Le souci avec Daria, c’est que je n’ai aucun problème avec elle.

Daria est ce genre d’élève qui me donne envie de glousser de joie quand je l’ai en cours. Ce n’est pas pour rien si je lui ai collé ce pseudonyme : un cynisme ravageur et une maturité bien au-dessus de son âge. Daria comprend vite, prend souvent en cours le contrepied de ce que je raconte, mais toujours avec finesse et intelligence. Je suis raide dingue keur keur de cette môme.

Sauf que.

Sauf qu’ailleurs, Daria ne joue pas le jeu. Elle bosse peu, oublie ses affaires, et a même poussé le je-m’en-foutisme jusqu’à oublier de rendre son rapport de stage en entreprise. Bref elle déconne autant que des mômes décrocheurs.

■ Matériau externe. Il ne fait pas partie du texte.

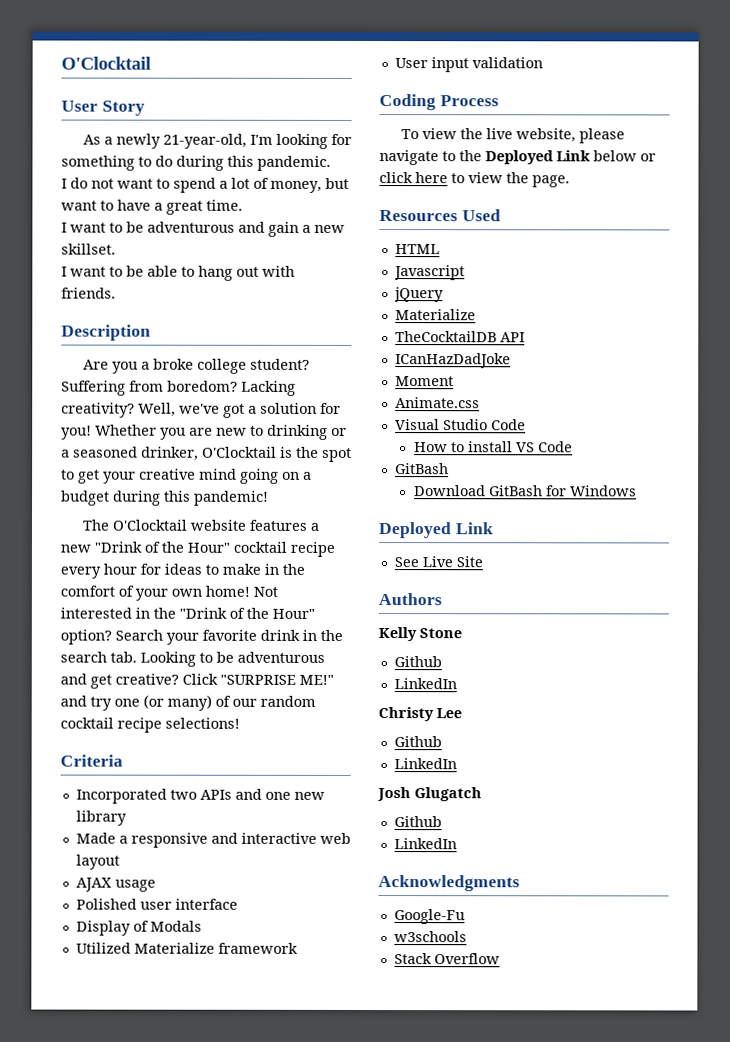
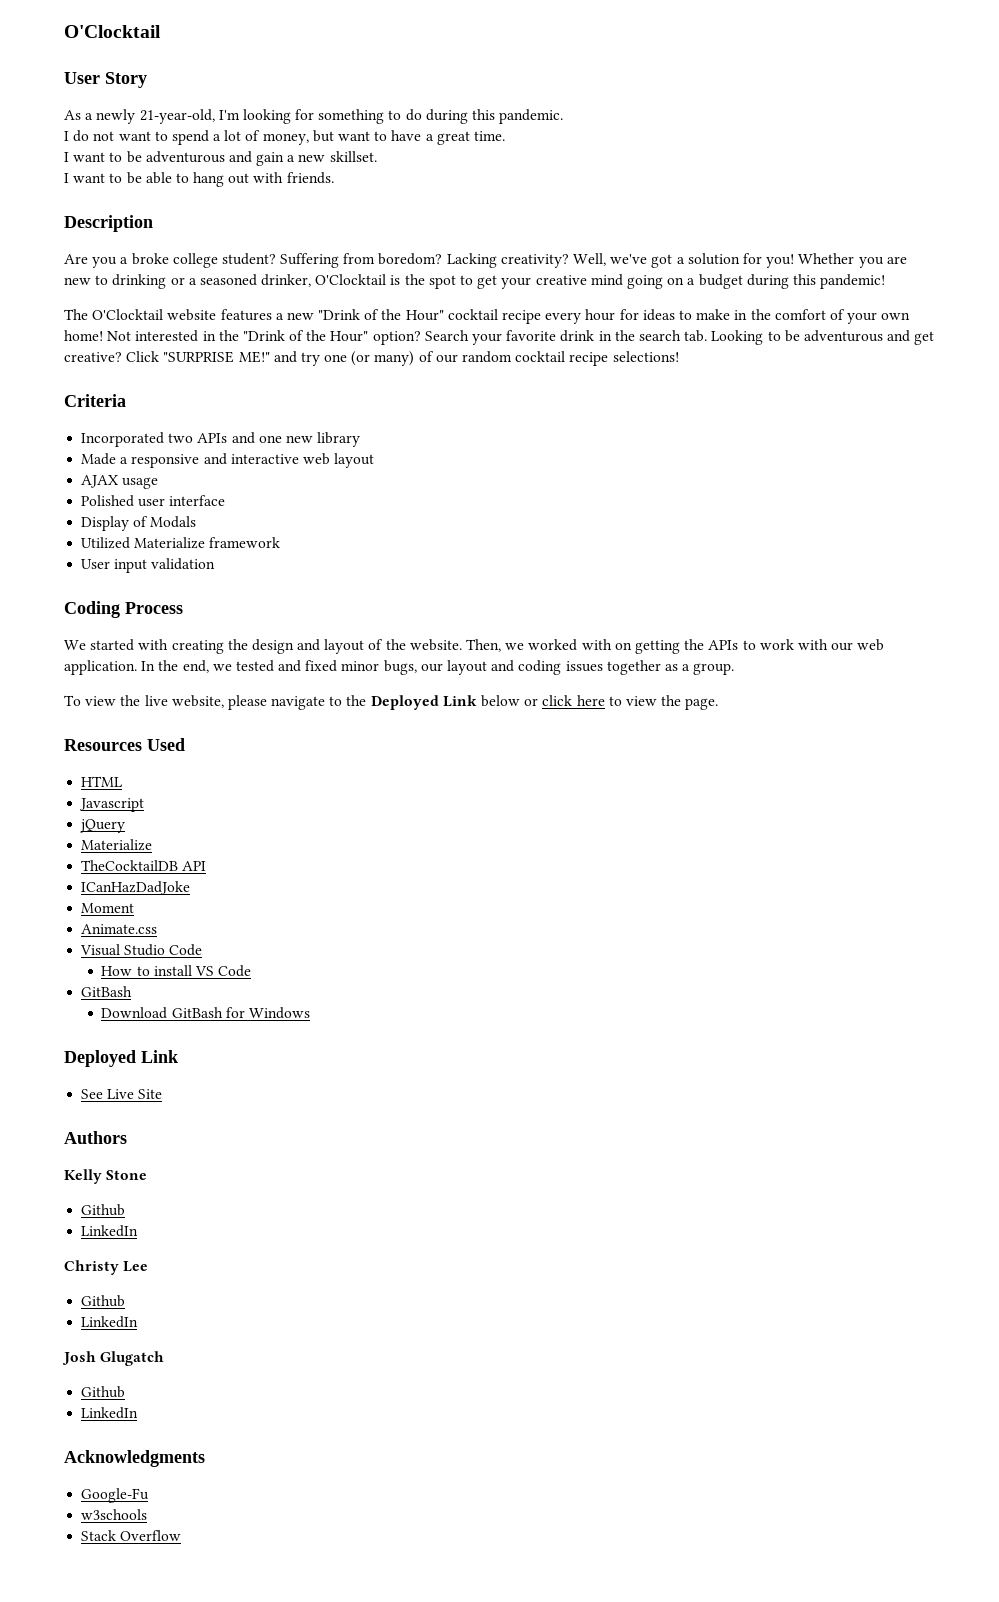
(499, 101) none -> [64,639,885,654] [64,660,735,675] // We started with creating the design and layout of the website. Then, we worked with on getting the APIs to work with our web application. In the end, we tested and fixed minor bugs, our layout and coding issues together as a group.

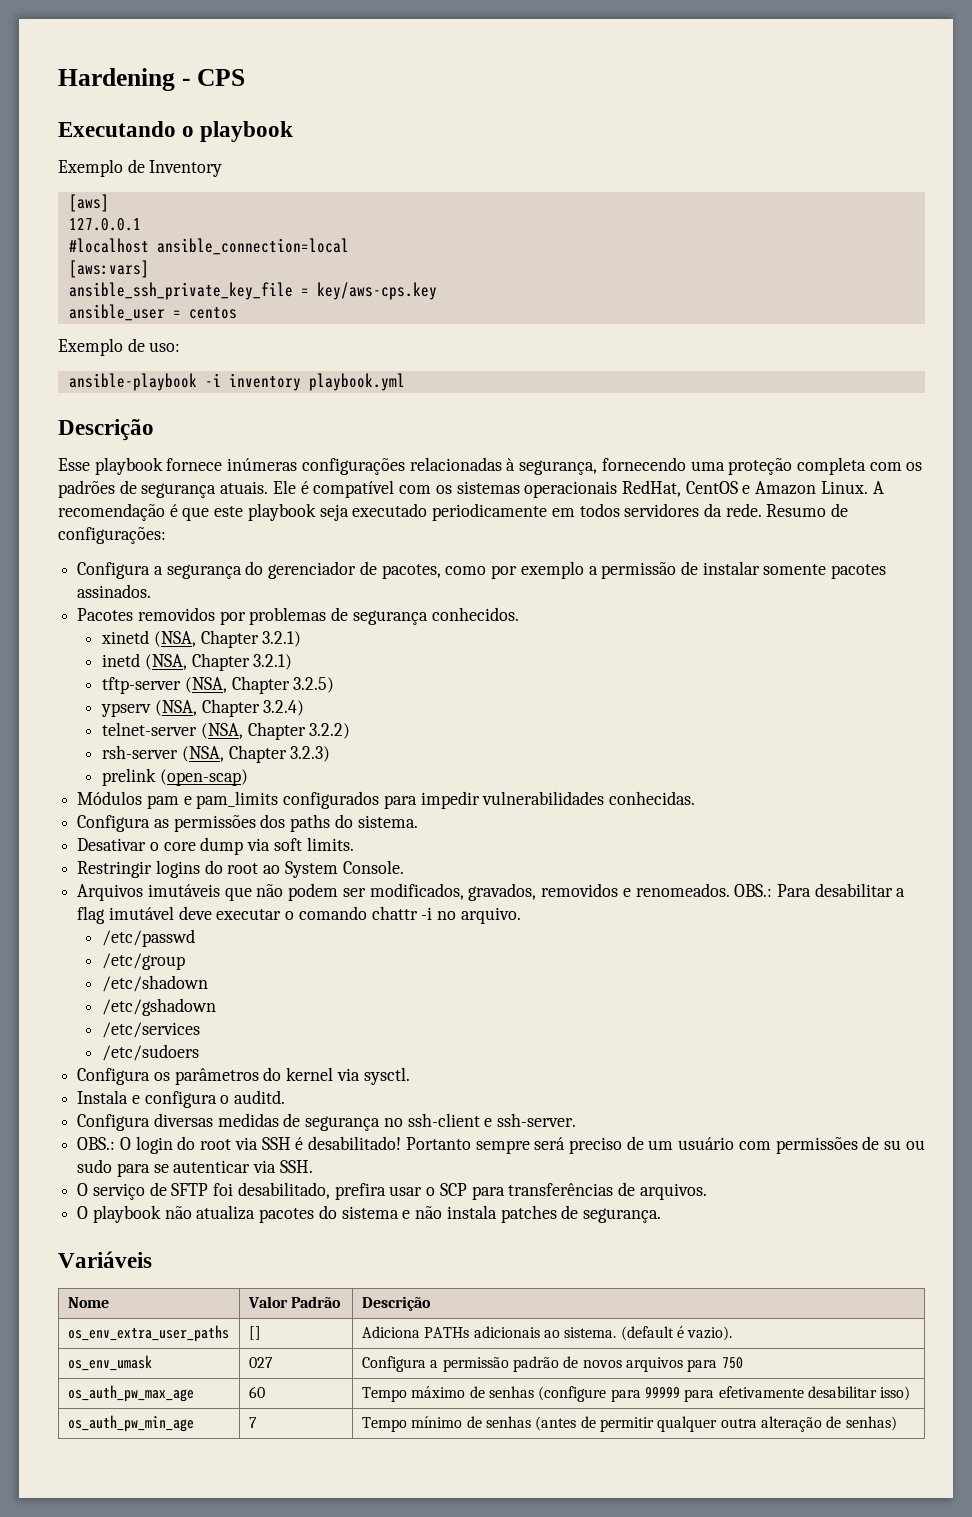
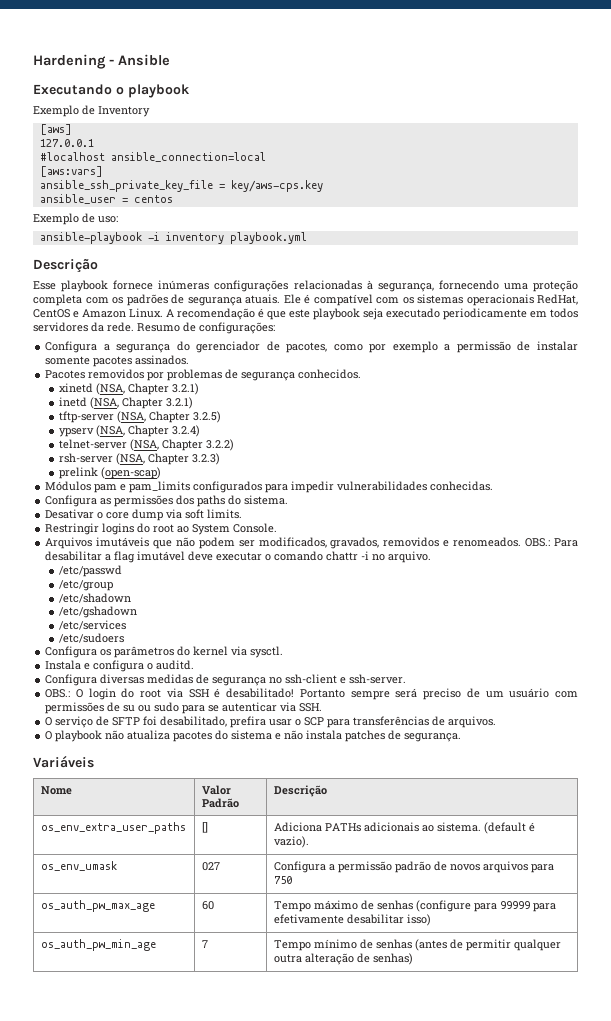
[196,69,245,86] CPS -> [118,54,170,66] Ansible

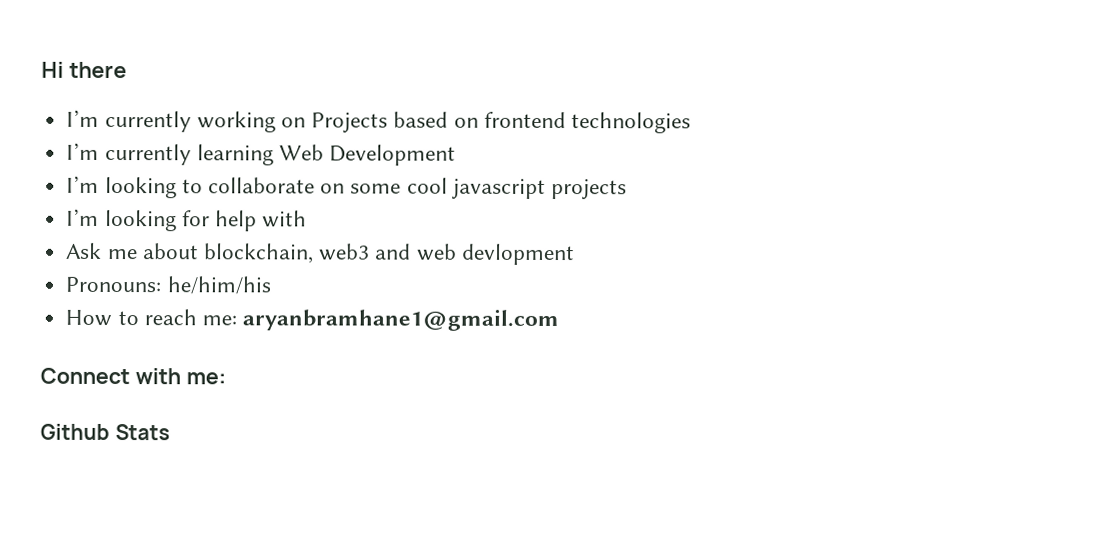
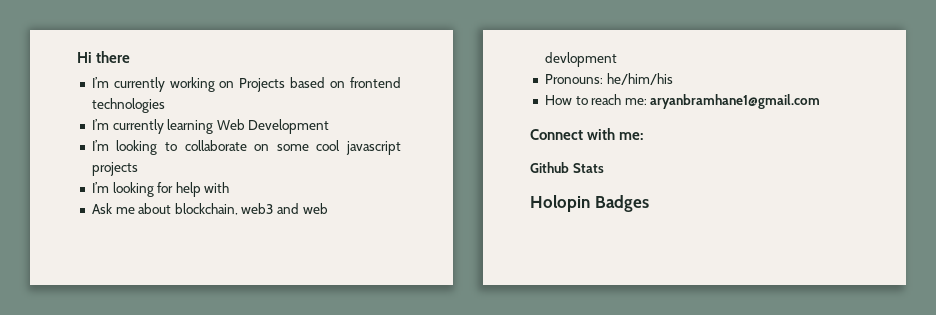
(170, 432) none -> [530,195,649,212] // Holopin Badges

Je ne m’explique pas cette dualité. Et je n’ai pas envie de l’explorer. Parce que pour une fois, j’aimerais juste profiter des bonnes dispositions d’une élève sans qu’il y ait derrière un prix à payer.

Et pourtant, un petit Jiminy continue à me souffler que, peut-être, c’est un peu égoïste. Que, peut-être, je pourrais l’amener à “étendre ses efforts à toutes les matières”, pour reprendre l’expression que je déteste et que je colle à un bulletin sur quatre aux conseils de classe.